BALTIMORE (CNS) — A U.S. District Court judge in Maryland has ruled that Catholic Relief Services, the U.S. bishops’ overseas relief and development agency, must offer health care coverage to the spouses of gay employees as long as the employees’ jobs are nonreligious in nature.
In its court filing, the Baltimore-based Catholic agency asked the judge to issue a summary judgment in its favor or dismiss the case altogether, saying religious exemptions provided in federal and state law “foreclose (the) plaintiff’s discrimination claims.”
CRS “is a religious organization” and the plaintiff — a data analyst identified only as “John Doe” in court documents — “is involved in its activities,” it said.
“The plaintiff’s claims “are incompatible” with the “fundamental right of religious freedom,” the CRS filing stated, citing a religious exemption for organizations in Title VII of the federal Civil Rights Act of 1964.
The agency’s filing also pointed to the federal Religious Freedom Restoration Act, or RFRA, and two state laws: the Maryland Fair Employment Practices Act and the Maryland Equal Pay for Equal Act, which “proscribes sex discrimination but not sexual orientation discrimination” — those categories “are distinct under Maryland law.”
In her Aug. 3 decision, Judge Catherine C. Blake of the U.S. District Court for the District of Maryland rejected CRS’ arguments, overall ruling in favor of the plaintiff.
“This case concerns a social service organization’s employment benefit decisions regarding a data analyst and does not involve CRS’ spiritual or ministerial functions,” said Blake.

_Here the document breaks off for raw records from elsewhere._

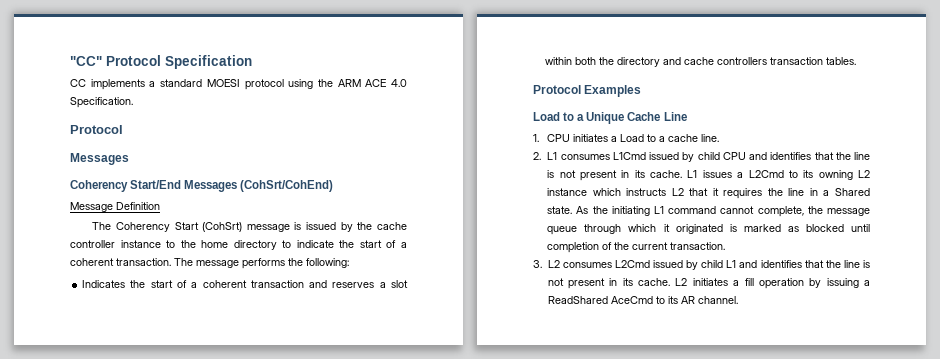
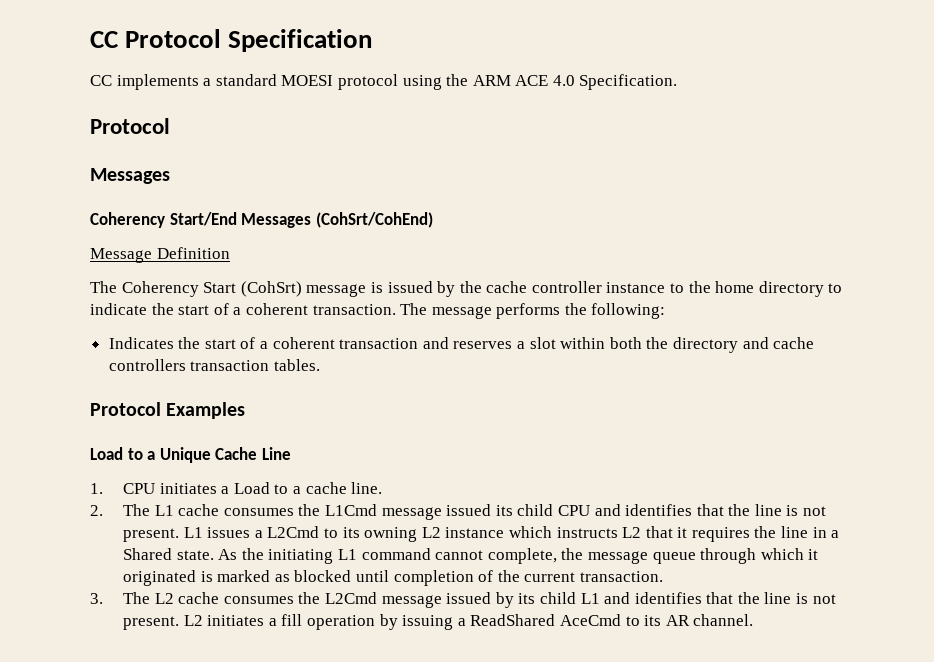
[70,56,102,66] "CC" -> [90,31,119,48] CC
[547,152,695,162] L1 consumes L1Cmd issued by -> [123,504,513,520] The L1 cache consumes the L1Cmd message issued its
[580,170,683,181] present in its cache. -> [123,528,180,542] present.
[547,260,698,270] L2 consumes L2Cmd issued by -> [123,592,536,608] The L2 cache consumes the L2Cmd message issued by its
[567,278,670,289] present in its cache. -> [123,616,180,630] present.

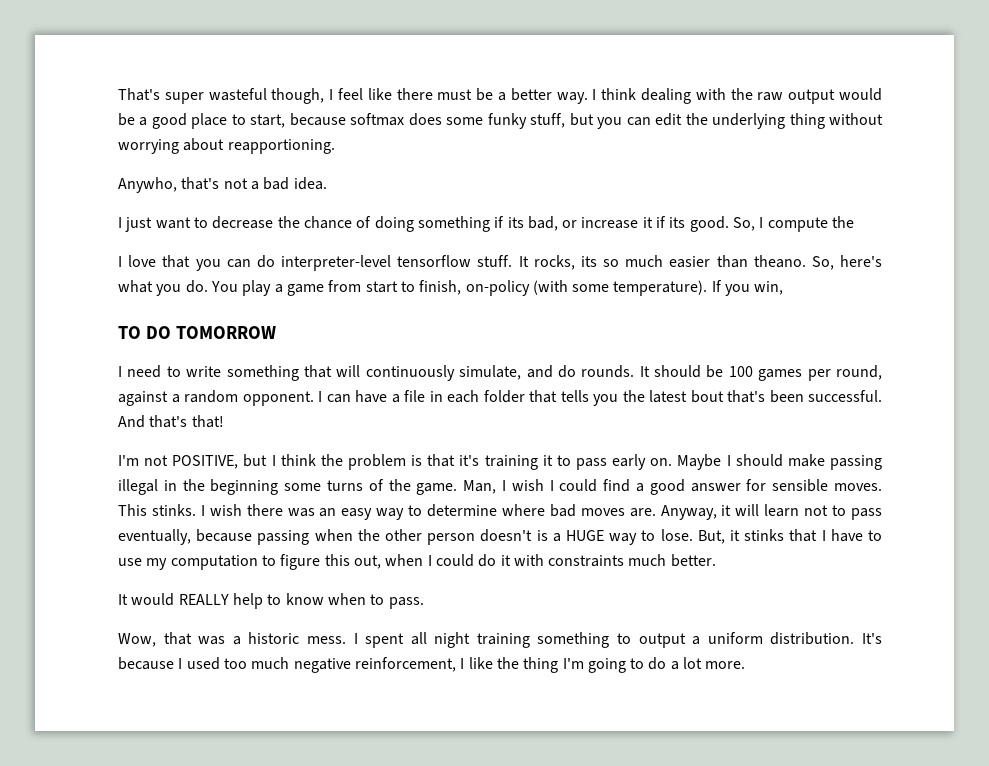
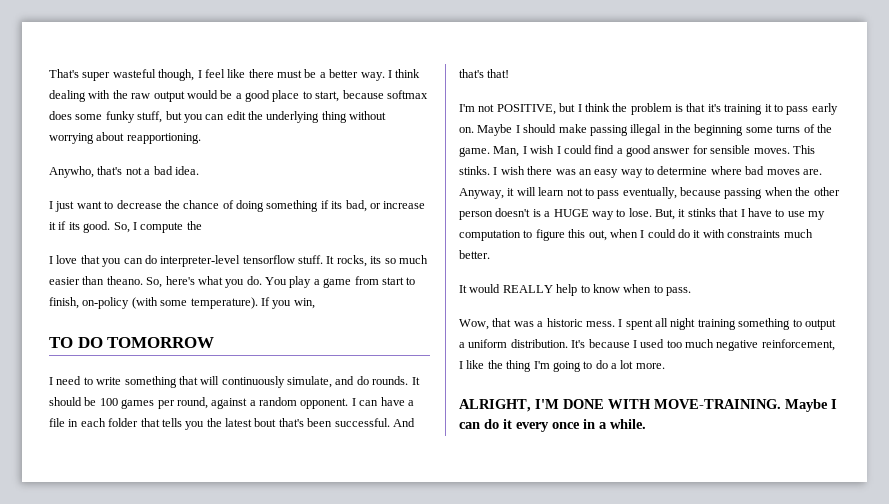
(746, 665) none -> [459,399,837,412] [459,419,646,432] // ALRIGHT, I'M DONE WITH MOVE-TRAINING. Maybe I can do it every once in a while.

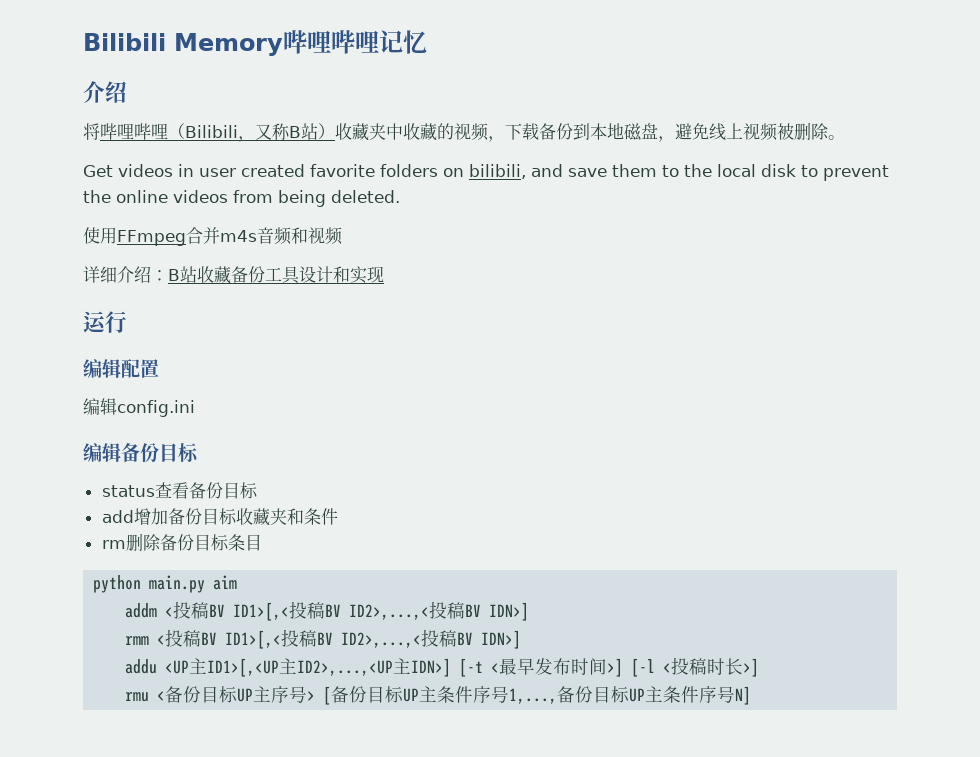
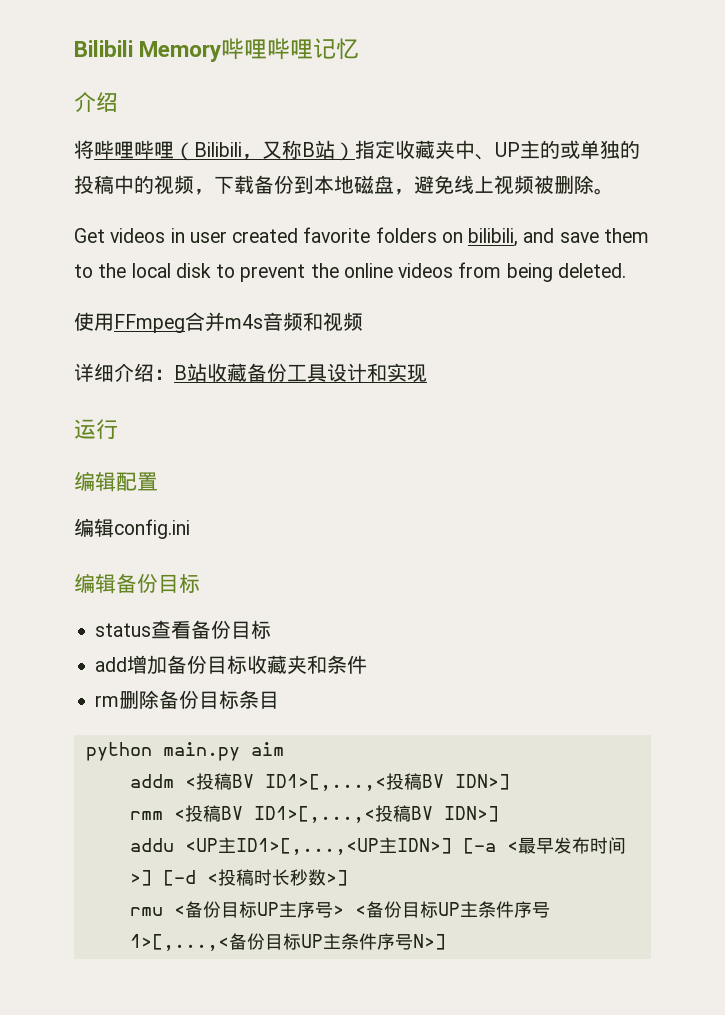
(335, 131) none -> [355,140,395,159] 指定
[403,123,437,141] 收藏 -> [475,140,640,160] [74,175,134,194] 、UP主的或单独的投稿中
[233,601,430,621] ID1>[,<投稿BV ID2>,...,< -> [264,774,386,791] ID1>[,...,<
[225,629,422,649] ID1>[,<投稿BV ID2>,...,< -> [253,806,375,823] ID1>[,...,<
[207,658,484,677] ID1>[,<UP主ID2>,...,<UP主IDN>] [-t -> [235,837,496,855] ID1>[,...,<UP主IDN>] [-a
[631,658,656,677] [-l -> [162,870,196,886] [-d
(744, 666) none -> [289,869,326,886] 秒数
[323,686,752,705] [备份目标UP主条件序号1,...,备份目标UP主条件序号N] -> [354,901,550,918] [129,933,446,951] <备份目标UP主条件序号1>[,...,<备份目标UP主条件序号N>]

She said Doe was discriminated against under the provisions of Title VII, which “makes it illegal to discriminate against a person on the basis of race, color, religion, sex (including pregnancy, sexual orientation, and gender identity) or national origin.”
But she said a jury would have to determine if Doe should be awarded any damages. She also said Maryland’s highest state court, the Court of Appeals, would have to decide whether the Maryland Fair Employment Practices Act exemption for religious organization’s applies to the plaintiff’s claim of discrimination based on sexual orientation.
Kim Pozniak, a spokesperson for CRS, told Catholic News Service in an email Aug. 16 the agency has filed a “motion for partial reconsideration,” which states that “while Catholic Relief Services respectfully disagrees with the court’s summary judgment rulings as to plaintiff’s federal discrimination claims, Catholic Relief Services does not seek reconsideration of those rulings at this time.”
But she said the case was still in “active litigation” and she could not comment further.
According to legal records, CRS initially provided the benefits to Doe’s husband, but after months of discussions between Doe and the agency’s human resources department, the organization removed Doe’s husband from the health plan in October .
Doe filed a complaint with the Equal Opportunity Employment Commission in 2018 claiming CRS’ refusal to provide health benefits to his husband was discrimination. A lawsuit followed in 2020.
The plaintiff, “who holds himself out as agnostic about religion, believes that he, and the court can dictate the correct understanding of Catholicism” to CRS, “an arm of the church,” CRS told the court in its filing.
To Doe, “the lines CRS has drawn — by employing persons who identify as LGBT but withholding spousal health benefits from persons who are not spouses in the eyes of the church, or by providing benefits to children of gay employees but not those employees’ partners are arbitrary,” it continued. “To the church and its institutions including Catholic Relief Services, these lines are compulsory.”
“The First Amendment bars the court from exercising jurisdiction over (the) plaintiff’s claims, which would require the court to analyze competing religious beliefs and decide which health benefits are required by Catholic teaching,” it argued.